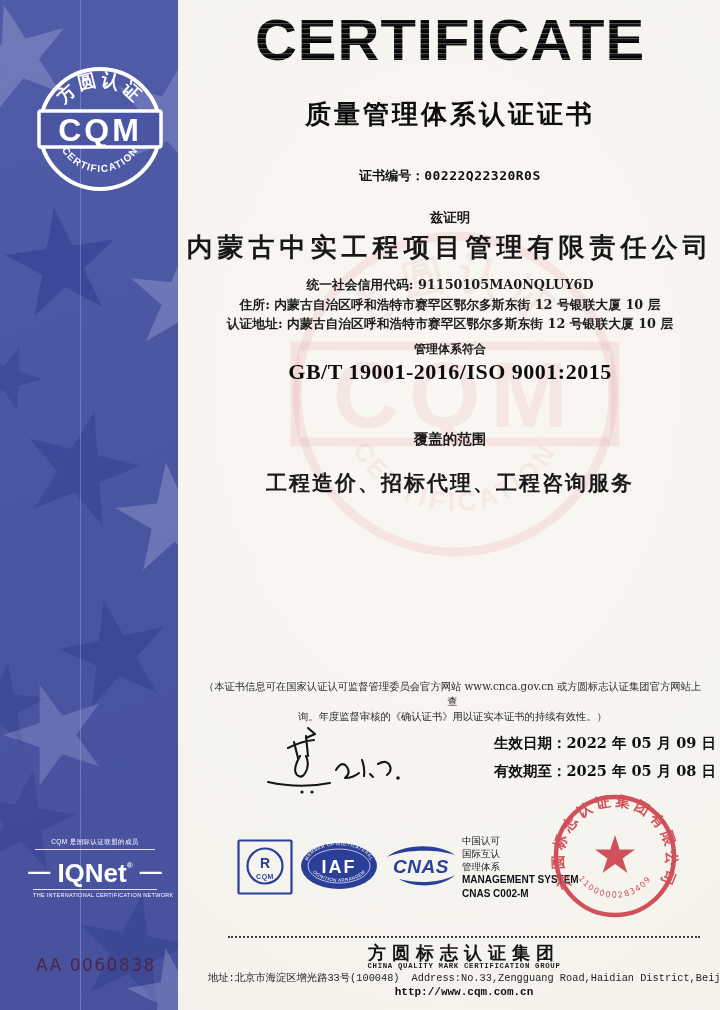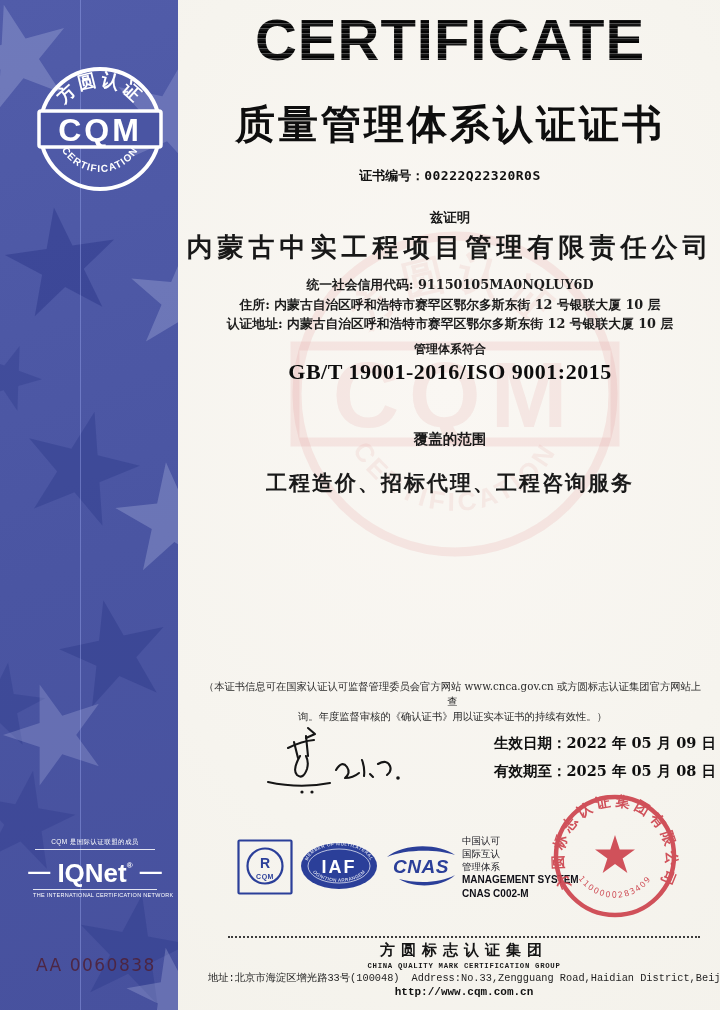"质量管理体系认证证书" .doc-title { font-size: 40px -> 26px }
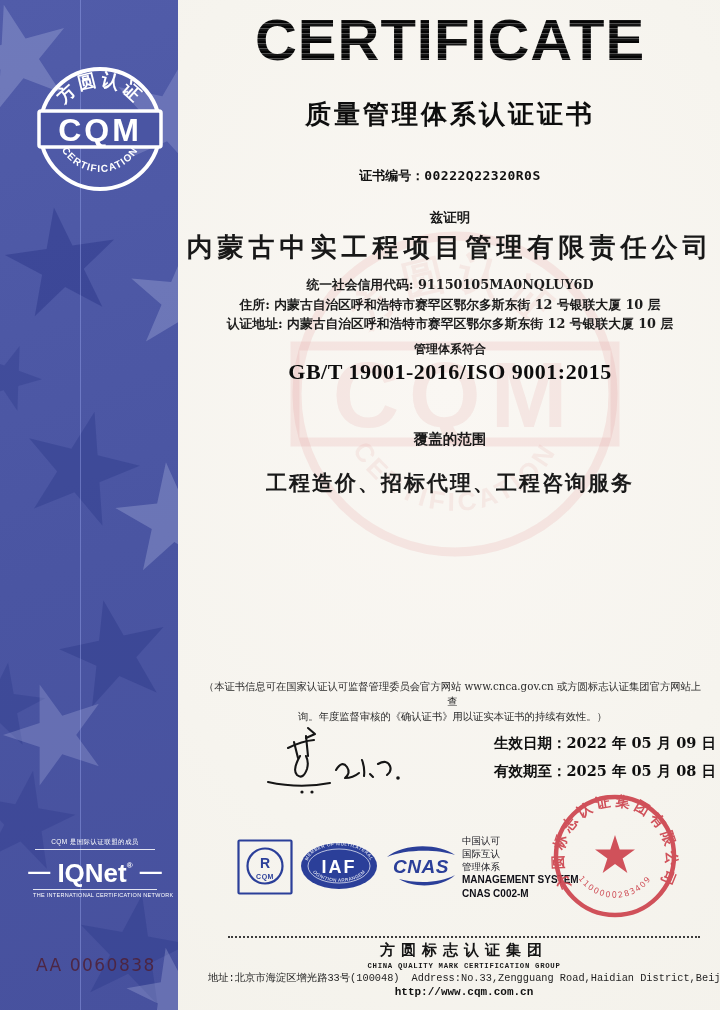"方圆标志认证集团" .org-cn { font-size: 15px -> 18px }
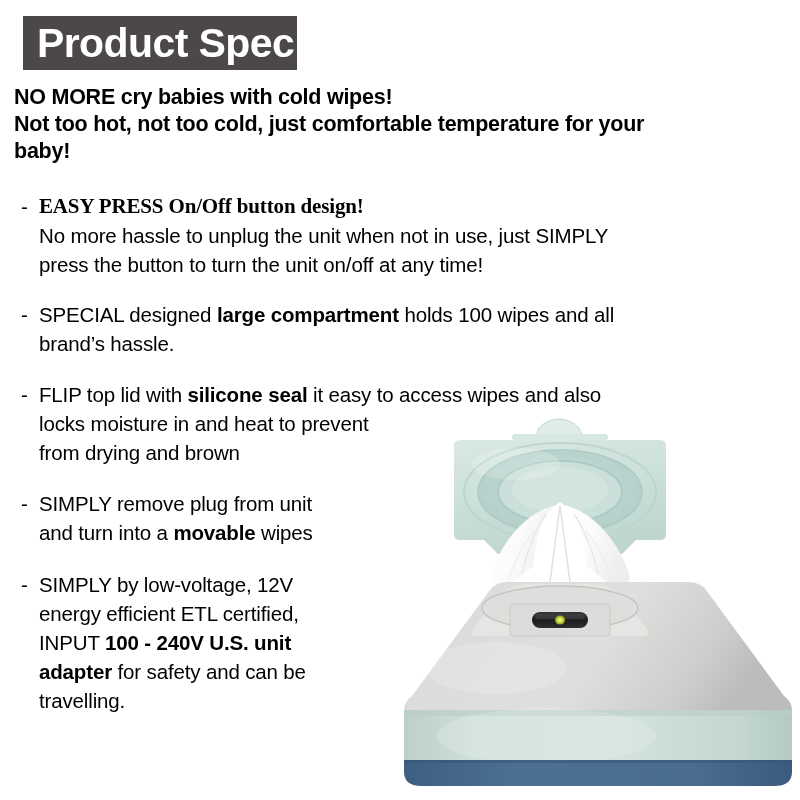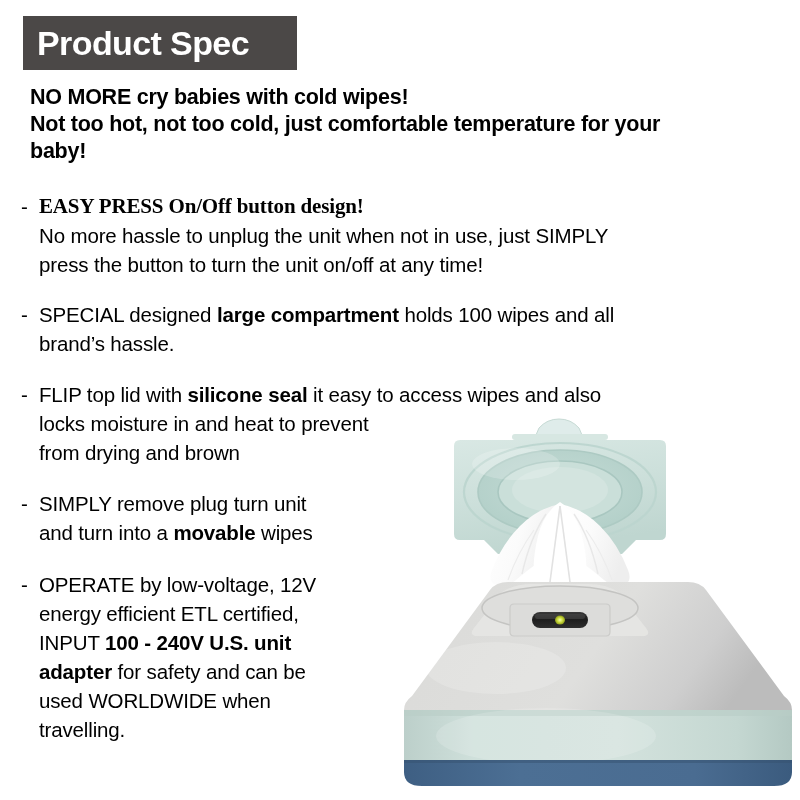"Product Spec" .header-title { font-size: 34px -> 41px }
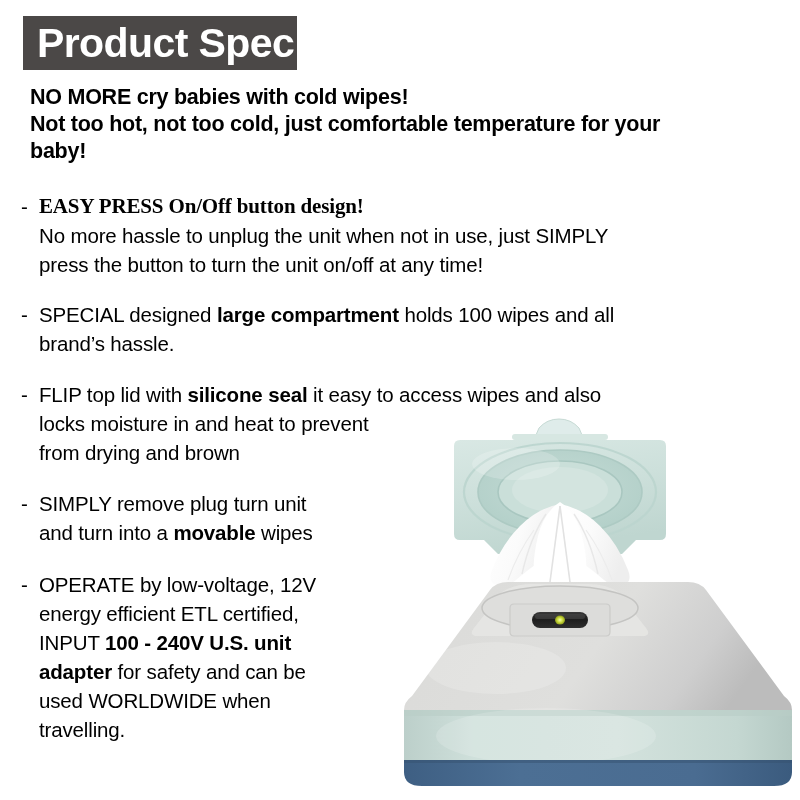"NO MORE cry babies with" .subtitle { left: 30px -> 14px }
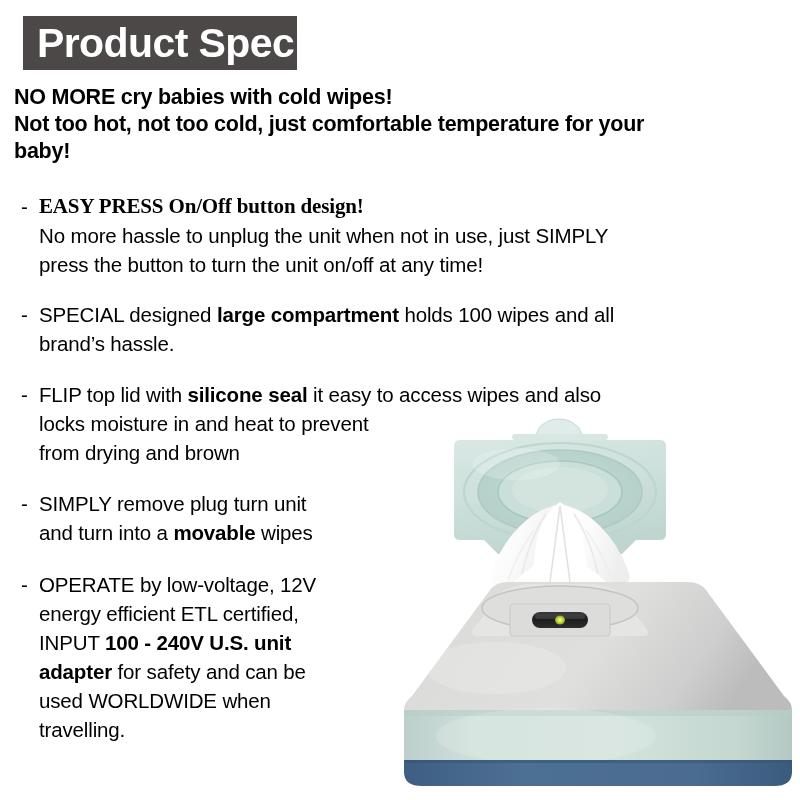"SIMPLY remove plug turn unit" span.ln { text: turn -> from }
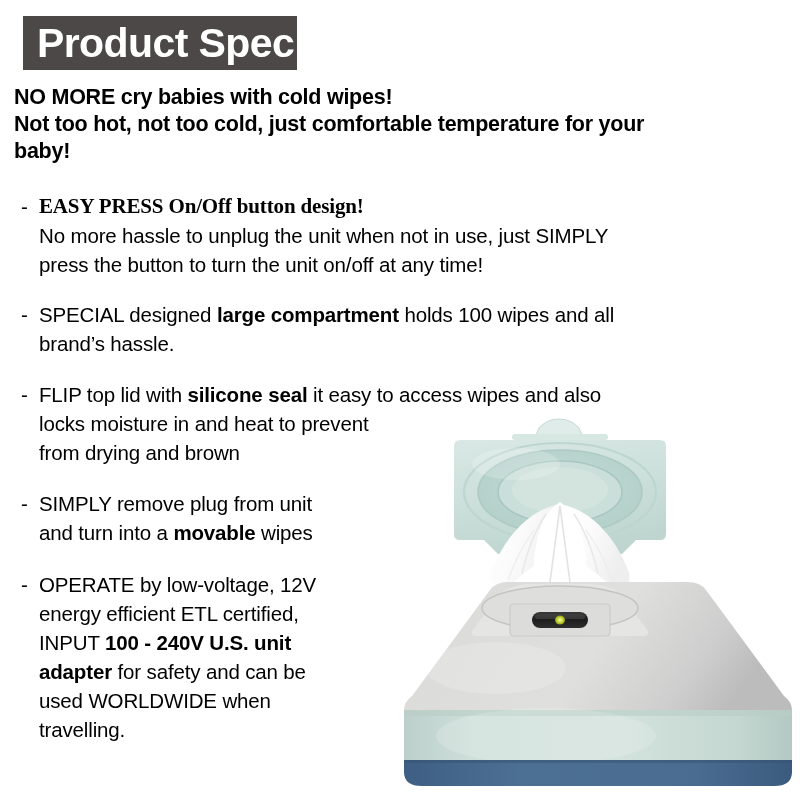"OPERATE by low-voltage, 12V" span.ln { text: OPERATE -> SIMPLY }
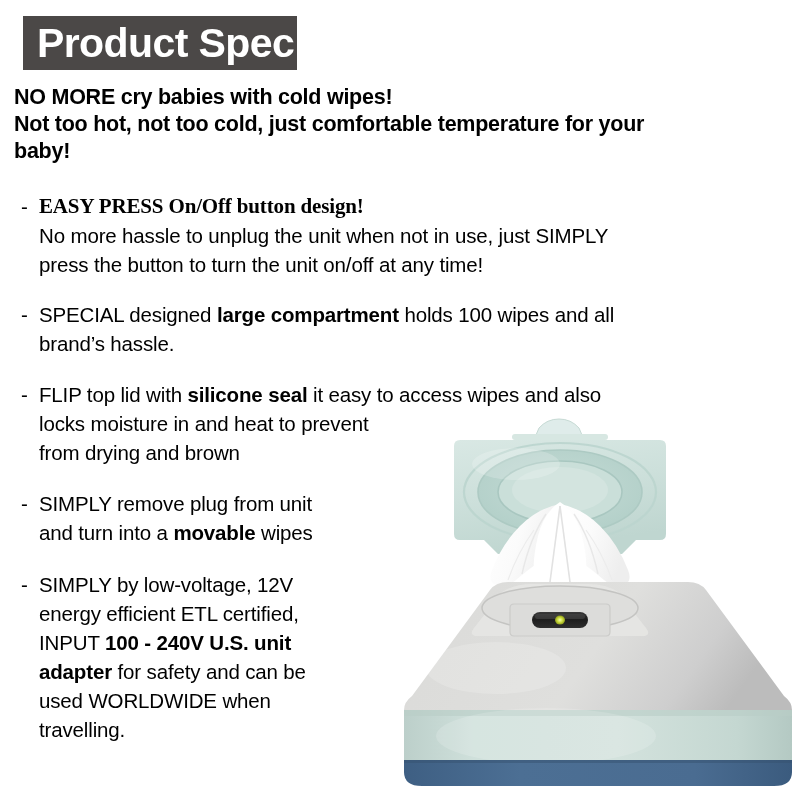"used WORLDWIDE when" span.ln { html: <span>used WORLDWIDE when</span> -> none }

==============================

EXERCISE BRIEF: Would you print all of the material exactly as written, minus the pictures?

RESPONSE AREA:
"质量管理体系认证证书" .doc-title { font-size: 40px -> 26px }
"方圆标志认证集团" .org-cn { font-size: 15px -> 18px }
"Product Spec" .header-title { font-size: 34px -> 41px }
"NO MORE cry babies with" .subtitle { left: 30px -> 14px }
"SIMPLY remove plug turn unit" span.ln { text: turn -> from }
"OPERATE by low-voltage, 12V" span.ln { text: OPERATE -> SIMPLY }
"used WORLDWIDE when" span.ln { html: <span>used WORLDWIDE when</span> -> none }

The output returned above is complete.